▶ [Given information]

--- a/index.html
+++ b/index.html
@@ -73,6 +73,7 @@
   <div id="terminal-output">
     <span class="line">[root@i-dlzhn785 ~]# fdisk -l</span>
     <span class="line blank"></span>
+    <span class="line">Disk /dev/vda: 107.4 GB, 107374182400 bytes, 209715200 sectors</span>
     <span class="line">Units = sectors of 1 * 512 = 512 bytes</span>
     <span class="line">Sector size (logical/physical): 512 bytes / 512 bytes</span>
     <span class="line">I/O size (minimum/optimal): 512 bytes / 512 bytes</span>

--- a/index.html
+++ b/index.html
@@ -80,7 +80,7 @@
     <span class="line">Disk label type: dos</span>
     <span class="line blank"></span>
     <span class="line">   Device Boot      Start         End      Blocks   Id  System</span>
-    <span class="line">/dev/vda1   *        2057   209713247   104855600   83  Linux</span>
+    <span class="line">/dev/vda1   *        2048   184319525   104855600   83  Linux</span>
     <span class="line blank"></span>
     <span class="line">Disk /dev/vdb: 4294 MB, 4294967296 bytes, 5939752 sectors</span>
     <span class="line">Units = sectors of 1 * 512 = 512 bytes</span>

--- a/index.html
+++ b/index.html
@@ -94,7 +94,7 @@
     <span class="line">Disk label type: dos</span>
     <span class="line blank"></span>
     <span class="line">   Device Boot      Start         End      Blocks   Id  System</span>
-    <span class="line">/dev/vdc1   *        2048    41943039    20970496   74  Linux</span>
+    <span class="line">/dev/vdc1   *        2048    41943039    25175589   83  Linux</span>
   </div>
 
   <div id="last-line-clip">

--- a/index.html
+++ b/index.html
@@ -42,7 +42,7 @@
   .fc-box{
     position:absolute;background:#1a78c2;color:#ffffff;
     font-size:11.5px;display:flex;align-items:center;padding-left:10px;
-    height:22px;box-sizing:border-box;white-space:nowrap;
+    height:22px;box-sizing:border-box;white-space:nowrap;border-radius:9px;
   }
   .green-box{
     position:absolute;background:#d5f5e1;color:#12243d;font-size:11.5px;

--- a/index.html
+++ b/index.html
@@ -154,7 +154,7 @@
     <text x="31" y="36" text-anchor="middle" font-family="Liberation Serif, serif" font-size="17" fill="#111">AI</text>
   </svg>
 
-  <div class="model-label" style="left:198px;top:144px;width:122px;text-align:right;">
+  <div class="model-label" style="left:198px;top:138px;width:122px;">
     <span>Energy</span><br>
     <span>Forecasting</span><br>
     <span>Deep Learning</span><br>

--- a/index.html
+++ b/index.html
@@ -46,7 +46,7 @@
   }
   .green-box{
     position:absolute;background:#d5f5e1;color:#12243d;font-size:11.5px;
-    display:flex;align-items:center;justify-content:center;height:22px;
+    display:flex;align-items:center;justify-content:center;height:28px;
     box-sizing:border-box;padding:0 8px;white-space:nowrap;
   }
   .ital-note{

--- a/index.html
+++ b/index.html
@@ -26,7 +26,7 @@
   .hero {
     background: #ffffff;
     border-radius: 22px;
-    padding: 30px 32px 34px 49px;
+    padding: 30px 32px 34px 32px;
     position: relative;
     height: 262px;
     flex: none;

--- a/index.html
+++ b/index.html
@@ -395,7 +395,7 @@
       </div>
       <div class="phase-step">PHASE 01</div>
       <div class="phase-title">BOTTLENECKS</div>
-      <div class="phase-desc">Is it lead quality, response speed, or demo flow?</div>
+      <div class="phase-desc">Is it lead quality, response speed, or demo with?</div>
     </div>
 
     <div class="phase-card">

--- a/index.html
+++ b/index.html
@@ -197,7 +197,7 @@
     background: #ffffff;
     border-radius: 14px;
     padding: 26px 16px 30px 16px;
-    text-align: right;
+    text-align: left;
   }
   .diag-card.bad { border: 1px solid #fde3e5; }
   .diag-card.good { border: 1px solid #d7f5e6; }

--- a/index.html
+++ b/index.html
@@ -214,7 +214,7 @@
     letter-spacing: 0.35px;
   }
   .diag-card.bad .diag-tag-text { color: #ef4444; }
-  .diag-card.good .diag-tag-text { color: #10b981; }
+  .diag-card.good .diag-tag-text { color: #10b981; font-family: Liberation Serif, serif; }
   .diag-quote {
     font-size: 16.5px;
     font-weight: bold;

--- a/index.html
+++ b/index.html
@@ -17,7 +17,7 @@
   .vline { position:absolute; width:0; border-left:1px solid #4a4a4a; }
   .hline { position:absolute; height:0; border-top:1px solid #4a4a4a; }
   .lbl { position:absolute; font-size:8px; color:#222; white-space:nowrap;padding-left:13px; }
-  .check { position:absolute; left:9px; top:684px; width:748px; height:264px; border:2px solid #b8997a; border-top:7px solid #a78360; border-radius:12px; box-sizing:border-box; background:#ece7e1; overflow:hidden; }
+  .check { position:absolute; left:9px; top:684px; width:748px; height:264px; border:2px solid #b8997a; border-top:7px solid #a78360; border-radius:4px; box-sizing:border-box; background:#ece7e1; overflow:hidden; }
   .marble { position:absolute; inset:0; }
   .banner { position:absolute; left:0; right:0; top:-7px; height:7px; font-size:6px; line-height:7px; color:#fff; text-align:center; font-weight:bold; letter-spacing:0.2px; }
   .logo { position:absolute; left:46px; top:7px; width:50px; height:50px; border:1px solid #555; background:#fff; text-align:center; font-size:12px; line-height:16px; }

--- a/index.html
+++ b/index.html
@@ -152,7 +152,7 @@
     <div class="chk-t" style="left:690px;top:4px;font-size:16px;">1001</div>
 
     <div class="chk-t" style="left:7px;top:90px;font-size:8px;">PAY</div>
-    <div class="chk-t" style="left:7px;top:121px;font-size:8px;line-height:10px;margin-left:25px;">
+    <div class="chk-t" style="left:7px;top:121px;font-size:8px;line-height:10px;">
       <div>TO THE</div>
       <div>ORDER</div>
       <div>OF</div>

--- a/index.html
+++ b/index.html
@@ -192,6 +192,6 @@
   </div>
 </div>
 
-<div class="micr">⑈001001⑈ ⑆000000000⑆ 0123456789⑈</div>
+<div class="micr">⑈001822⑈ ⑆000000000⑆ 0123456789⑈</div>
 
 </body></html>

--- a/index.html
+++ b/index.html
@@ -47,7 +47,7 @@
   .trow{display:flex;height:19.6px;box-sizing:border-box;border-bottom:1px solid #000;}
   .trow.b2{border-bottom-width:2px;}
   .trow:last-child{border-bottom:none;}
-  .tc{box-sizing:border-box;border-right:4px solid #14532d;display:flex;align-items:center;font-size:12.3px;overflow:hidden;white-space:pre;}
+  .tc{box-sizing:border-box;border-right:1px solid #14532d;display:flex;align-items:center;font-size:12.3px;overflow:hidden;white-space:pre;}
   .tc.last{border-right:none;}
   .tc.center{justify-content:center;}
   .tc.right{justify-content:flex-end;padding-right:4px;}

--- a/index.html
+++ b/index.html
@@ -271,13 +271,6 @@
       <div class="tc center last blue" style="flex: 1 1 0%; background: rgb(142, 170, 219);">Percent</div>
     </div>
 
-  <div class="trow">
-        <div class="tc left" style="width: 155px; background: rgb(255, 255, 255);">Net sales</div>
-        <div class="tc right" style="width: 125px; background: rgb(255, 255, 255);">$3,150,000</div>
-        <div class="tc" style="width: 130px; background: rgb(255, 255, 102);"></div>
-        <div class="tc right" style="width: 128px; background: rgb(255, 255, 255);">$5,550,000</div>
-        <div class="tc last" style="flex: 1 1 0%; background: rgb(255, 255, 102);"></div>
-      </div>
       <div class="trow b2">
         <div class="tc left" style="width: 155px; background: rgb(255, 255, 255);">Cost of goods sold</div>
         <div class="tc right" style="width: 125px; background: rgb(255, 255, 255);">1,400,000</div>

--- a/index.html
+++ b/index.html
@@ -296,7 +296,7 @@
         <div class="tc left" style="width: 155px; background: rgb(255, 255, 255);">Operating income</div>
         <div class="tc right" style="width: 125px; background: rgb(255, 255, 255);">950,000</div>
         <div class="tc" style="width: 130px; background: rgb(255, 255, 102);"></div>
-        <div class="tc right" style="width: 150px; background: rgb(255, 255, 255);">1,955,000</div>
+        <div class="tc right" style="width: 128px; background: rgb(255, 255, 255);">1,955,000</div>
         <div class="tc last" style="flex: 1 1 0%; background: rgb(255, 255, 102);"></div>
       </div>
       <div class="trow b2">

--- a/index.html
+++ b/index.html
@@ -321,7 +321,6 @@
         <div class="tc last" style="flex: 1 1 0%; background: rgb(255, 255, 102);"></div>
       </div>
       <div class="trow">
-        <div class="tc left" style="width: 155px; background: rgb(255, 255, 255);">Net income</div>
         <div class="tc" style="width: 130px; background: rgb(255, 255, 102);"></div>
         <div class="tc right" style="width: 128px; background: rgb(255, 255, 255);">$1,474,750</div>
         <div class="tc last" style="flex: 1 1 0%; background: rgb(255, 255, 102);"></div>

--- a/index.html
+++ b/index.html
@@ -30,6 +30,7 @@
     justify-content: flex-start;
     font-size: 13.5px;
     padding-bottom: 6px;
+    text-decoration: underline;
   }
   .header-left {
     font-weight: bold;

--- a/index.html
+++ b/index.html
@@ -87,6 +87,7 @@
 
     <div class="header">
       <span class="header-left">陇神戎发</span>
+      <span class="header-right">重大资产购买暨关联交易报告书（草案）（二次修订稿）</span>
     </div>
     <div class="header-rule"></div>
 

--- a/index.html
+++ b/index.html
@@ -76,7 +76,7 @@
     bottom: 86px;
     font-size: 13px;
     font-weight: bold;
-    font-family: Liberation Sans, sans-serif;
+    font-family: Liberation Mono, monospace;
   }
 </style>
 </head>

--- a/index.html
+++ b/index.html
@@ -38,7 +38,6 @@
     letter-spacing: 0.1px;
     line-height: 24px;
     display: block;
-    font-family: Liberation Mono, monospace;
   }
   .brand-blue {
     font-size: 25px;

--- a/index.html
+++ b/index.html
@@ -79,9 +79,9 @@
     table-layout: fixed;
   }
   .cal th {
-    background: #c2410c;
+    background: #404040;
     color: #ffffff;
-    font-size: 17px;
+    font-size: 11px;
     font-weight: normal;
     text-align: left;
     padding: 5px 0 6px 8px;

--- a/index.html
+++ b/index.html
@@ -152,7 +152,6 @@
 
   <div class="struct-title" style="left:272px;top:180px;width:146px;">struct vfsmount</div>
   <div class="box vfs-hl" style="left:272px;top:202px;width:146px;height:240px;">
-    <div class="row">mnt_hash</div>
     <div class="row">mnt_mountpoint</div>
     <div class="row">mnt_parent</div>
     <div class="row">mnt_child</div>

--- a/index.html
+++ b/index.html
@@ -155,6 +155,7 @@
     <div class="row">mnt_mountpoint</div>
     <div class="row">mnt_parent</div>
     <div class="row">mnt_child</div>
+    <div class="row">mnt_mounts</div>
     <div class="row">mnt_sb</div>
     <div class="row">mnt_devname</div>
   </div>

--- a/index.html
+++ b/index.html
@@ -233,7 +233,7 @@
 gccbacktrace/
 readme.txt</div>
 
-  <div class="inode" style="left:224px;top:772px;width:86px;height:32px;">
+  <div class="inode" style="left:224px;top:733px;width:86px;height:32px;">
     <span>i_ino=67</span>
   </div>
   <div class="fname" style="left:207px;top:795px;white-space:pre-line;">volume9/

▶ [The problem] Every line containing the string "desc" is required; copy each such line from the data.

▶ [Your response]
-      <div class="phase-desc">Is it lead quality, response speed, or demo flow?</div>
+      <div class="phase-desc">Is it lead quality, response speed, or demo with?</div>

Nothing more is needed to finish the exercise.